» Work to be completed
Find every line of the data below that has "inline" in it. Reply with the number only.

» Data
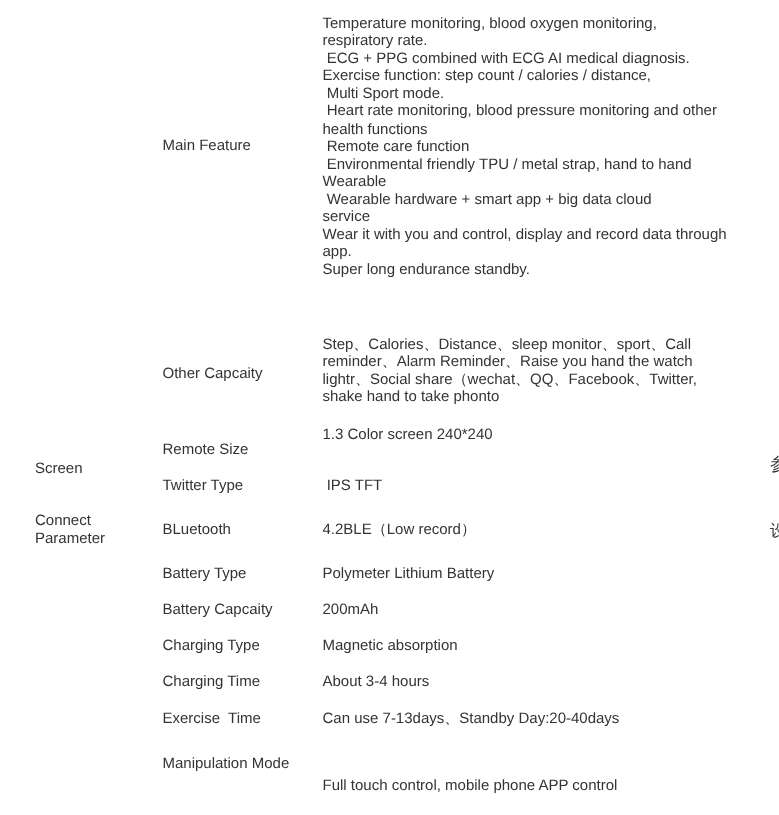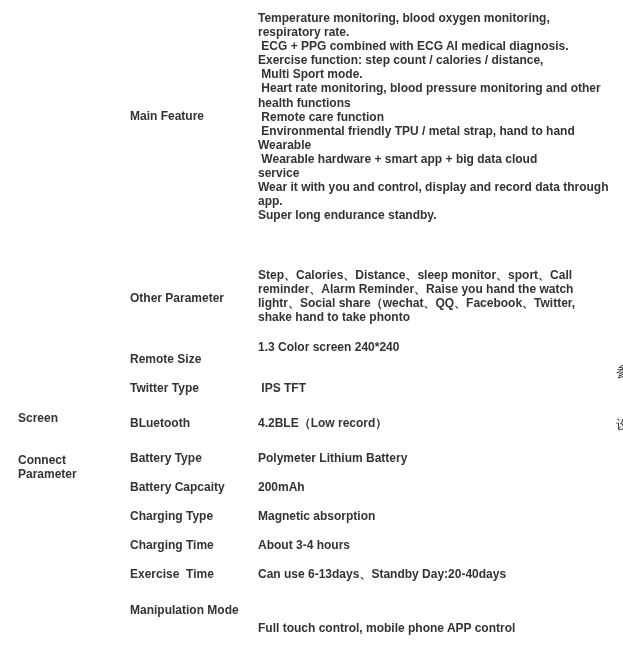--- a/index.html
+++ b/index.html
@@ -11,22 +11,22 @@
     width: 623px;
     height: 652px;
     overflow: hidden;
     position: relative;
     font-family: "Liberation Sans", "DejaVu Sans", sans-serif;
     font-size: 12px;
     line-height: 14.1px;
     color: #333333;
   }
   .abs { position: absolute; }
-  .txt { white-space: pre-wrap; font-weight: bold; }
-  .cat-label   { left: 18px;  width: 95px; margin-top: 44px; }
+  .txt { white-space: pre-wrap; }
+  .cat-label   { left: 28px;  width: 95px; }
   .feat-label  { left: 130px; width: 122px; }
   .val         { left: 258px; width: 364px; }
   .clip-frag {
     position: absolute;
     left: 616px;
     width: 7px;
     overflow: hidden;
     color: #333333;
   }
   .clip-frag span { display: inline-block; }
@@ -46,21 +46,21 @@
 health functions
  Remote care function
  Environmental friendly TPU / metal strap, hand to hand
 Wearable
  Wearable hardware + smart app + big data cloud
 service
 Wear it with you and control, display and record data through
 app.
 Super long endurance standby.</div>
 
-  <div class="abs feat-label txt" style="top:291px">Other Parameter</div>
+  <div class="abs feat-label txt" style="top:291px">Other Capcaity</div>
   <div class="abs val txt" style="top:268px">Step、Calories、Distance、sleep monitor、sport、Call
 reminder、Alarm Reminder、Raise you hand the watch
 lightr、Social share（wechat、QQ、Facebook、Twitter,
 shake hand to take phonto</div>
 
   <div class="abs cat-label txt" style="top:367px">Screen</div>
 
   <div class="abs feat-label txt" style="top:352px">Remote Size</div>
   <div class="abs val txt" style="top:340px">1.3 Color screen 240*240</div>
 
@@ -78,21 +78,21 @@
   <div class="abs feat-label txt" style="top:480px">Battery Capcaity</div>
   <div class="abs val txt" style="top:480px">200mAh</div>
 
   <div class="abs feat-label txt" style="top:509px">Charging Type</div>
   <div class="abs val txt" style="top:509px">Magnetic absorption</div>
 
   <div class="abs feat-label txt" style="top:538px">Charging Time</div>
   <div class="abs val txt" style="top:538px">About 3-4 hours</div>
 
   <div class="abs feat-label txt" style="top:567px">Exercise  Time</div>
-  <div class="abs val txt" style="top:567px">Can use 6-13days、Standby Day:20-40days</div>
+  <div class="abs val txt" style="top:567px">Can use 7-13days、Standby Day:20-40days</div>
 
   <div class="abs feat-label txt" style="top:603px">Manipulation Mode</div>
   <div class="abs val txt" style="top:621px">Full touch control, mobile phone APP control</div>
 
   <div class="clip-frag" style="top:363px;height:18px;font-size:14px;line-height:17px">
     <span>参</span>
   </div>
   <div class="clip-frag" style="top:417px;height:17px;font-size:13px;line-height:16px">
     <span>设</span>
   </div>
...
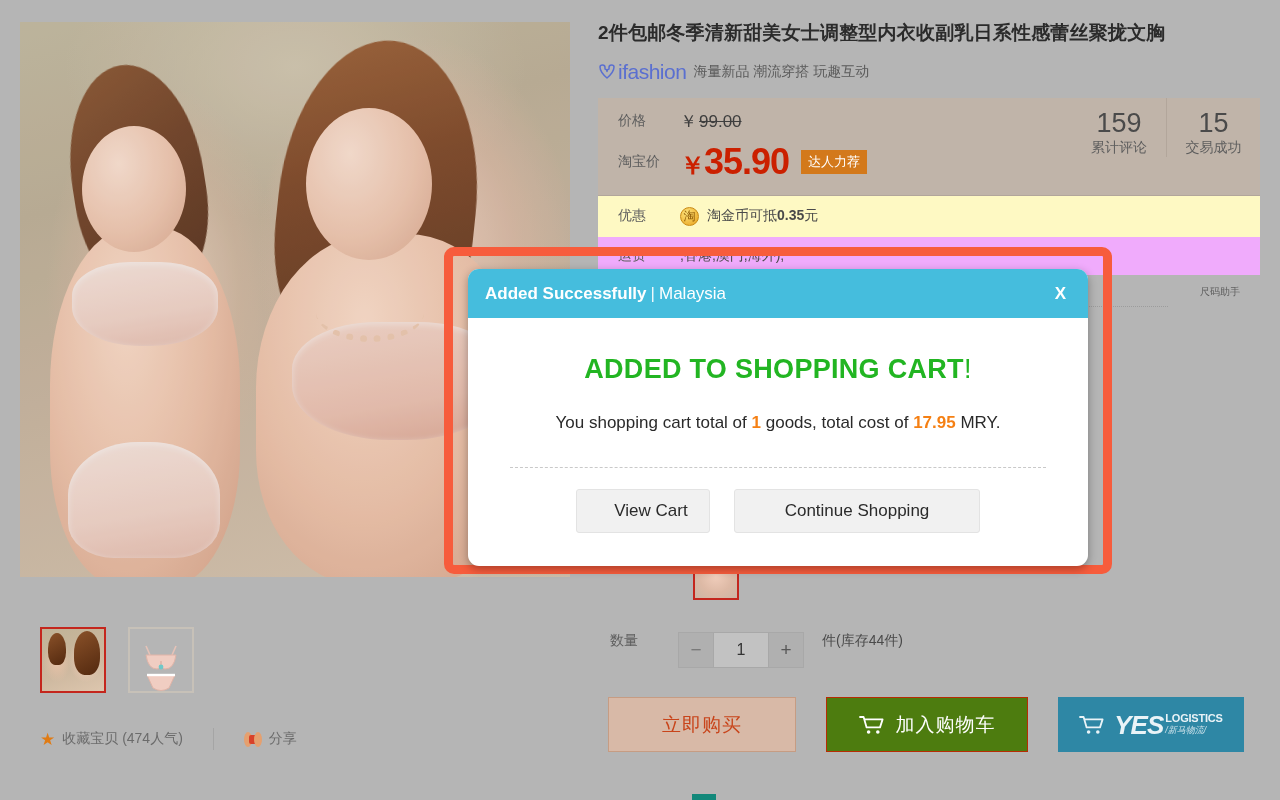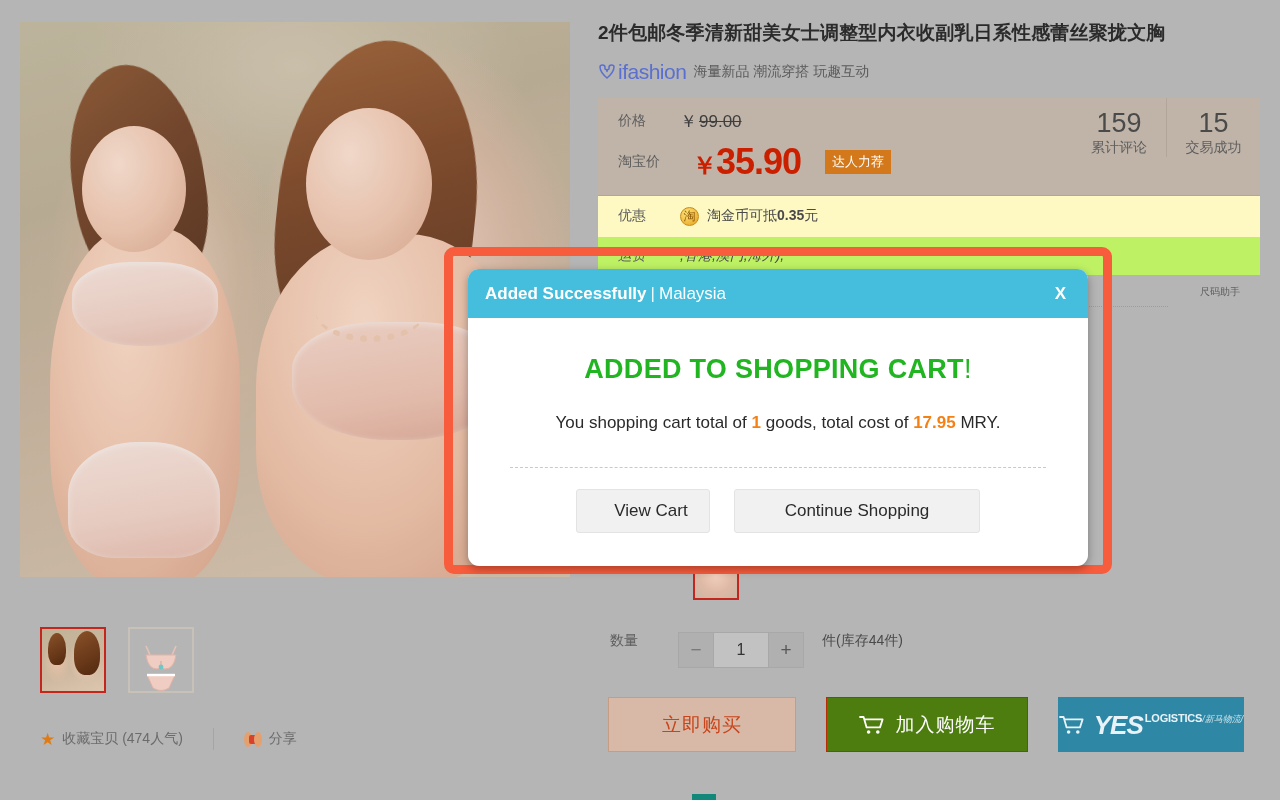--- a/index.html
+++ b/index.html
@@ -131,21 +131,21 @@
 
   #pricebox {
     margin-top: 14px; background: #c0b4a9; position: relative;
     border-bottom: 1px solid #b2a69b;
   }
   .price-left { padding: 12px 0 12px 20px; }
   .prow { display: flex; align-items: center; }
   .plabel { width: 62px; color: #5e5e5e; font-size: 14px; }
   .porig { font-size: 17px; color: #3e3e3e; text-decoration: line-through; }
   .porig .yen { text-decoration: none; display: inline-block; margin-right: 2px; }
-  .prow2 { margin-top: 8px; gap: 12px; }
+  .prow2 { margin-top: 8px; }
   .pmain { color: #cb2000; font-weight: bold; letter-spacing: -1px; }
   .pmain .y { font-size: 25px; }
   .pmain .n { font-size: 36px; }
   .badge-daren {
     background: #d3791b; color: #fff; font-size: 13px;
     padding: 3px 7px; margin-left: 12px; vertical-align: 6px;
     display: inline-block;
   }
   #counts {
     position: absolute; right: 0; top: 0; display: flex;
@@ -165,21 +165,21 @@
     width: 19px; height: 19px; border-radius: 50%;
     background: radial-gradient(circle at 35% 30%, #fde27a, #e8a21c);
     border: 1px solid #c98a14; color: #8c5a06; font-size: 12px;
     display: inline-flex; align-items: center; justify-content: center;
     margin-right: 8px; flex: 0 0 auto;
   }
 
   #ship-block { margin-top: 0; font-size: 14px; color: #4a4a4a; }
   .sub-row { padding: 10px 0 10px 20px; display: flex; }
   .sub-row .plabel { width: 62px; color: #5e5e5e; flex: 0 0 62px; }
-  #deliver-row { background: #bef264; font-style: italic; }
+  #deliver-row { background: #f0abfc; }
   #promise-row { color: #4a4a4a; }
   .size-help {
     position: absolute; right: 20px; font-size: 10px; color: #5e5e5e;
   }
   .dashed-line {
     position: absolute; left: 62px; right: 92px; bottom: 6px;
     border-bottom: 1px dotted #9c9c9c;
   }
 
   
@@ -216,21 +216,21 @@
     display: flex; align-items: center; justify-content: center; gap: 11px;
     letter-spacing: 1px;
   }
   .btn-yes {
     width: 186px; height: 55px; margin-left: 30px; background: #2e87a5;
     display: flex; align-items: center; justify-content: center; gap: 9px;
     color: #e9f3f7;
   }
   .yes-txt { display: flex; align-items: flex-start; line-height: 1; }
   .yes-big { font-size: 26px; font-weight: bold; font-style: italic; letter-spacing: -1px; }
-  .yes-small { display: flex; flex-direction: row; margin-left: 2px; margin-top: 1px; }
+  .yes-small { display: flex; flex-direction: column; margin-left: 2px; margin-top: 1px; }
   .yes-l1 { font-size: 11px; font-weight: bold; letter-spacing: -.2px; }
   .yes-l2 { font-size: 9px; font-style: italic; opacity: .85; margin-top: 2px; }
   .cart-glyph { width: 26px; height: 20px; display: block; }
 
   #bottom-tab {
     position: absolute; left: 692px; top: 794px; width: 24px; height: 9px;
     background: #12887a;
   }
---
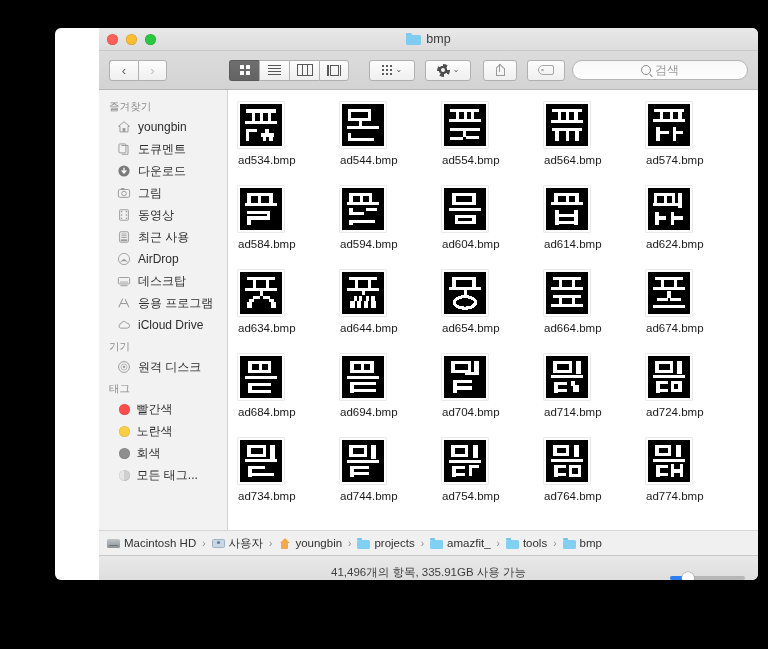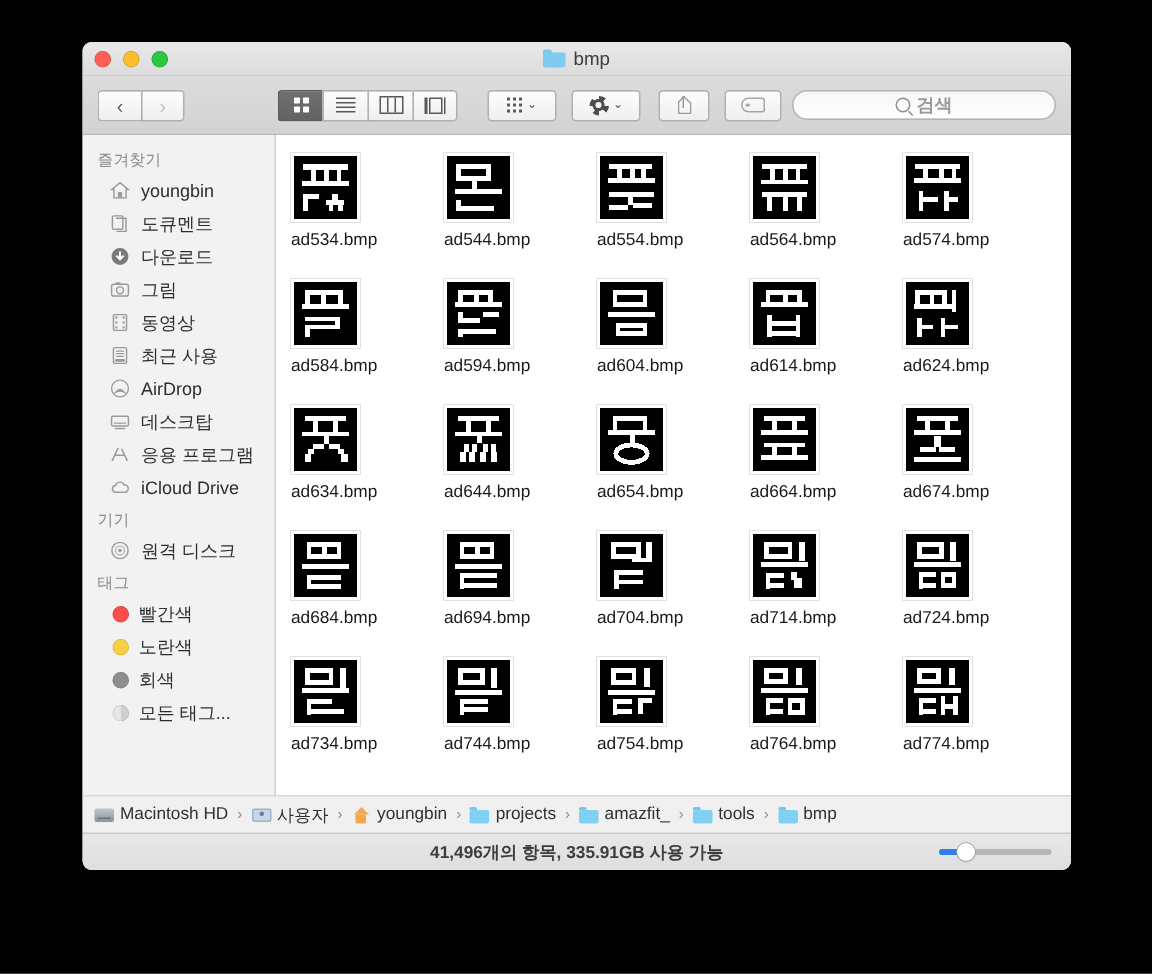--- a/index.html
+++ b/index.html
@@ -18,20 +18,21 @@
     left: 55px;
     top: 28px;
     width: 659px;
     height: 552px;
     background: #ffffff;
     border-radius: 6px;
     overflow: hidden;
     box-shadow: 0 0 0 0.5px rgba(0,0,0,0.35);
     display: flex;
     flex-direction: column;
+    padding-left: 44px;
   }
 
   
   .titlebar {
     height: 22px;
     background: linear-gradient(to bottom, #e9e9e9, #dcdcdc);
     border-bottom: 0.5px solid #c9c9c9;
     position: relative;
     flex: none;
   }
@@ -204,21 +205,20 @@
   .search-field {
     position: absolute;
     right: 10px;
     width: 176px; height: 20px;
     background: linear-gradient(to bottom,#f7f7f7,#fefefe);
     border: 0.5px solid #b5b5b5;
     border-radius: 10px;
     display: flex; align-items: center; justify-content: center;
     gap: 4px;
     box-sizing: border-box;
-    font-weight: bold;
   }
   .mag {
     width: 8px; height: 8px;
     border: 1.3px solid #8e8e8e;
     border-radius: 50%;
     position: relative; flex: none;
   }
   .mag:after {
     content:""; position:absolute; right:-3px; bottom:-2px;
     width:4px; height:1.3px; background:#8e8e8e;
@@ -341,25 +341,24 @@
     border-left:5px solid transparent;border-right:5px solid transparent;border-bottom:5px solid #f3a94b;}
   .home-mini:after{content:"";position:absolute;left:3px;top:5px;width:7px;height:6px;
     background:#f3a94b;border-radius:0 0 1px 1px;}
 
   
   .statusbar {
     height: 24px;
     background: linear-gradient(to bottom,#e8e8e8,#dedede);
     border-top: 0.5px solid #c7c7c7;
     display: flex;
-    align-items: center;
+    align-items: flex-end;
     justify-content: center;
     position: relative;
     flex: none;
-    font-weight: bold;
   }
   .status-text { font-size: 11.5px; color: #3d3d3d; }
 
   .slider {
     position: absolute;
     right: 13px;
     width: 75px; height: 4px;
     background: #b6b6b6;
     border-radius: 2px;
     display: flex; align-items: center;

» Response
4